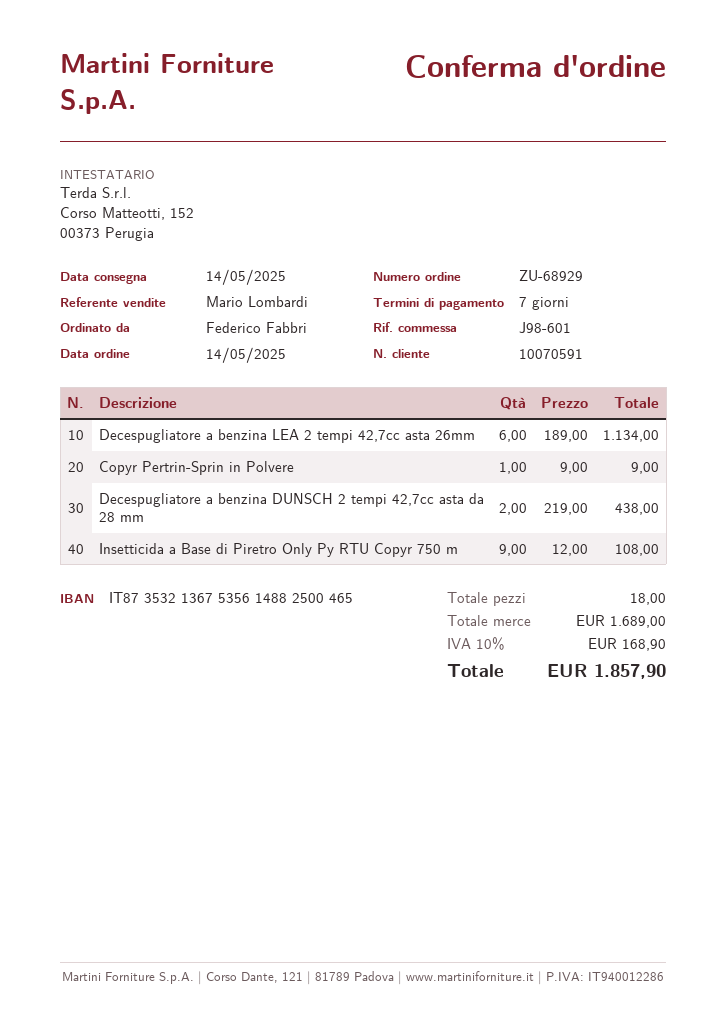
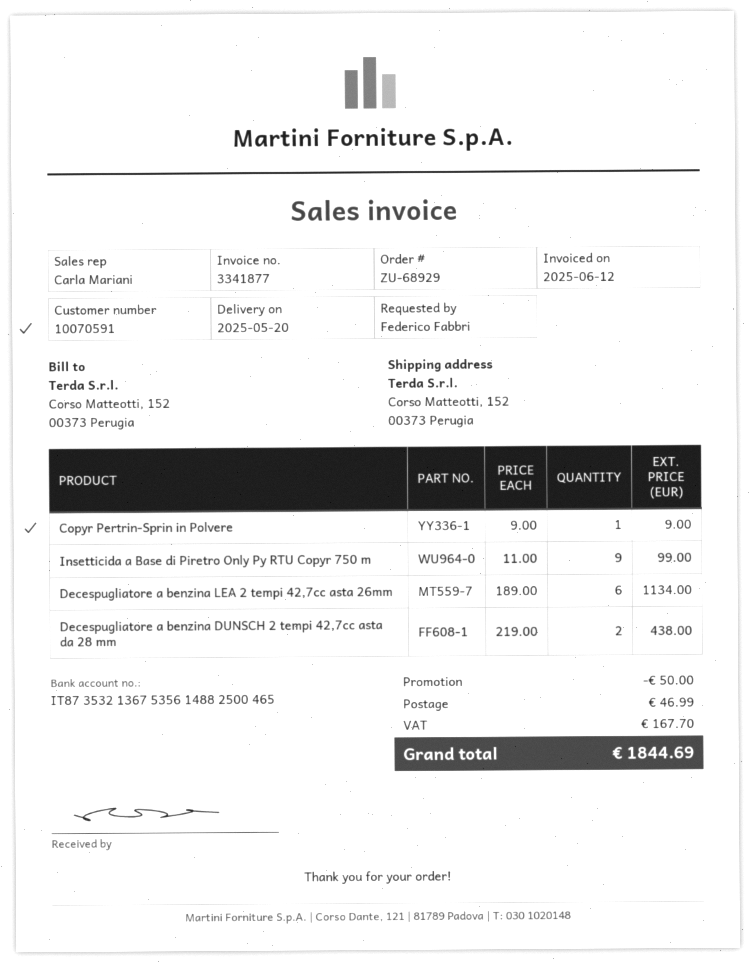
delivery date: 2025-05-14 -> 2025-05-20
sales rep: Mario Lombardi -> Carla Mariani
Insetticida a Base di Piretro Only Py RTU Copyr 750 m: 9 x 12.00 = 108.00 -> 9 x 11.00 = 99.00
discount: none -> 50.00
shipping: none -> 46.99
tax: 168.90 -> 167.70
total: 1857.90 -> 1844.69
====
■ EXERCISE OBJECTIVE ■
Starting at the line with "discount: none -> 50.00", restate each line through the end of the records, both ends included, and stop there.

■ RESPONSE FOR THIS EXERCISE ■
discount: none -> 50.00
shipping: none -> 46.99
tax: 168.90 -> 167.70
total: 1857.90 -> 1844.69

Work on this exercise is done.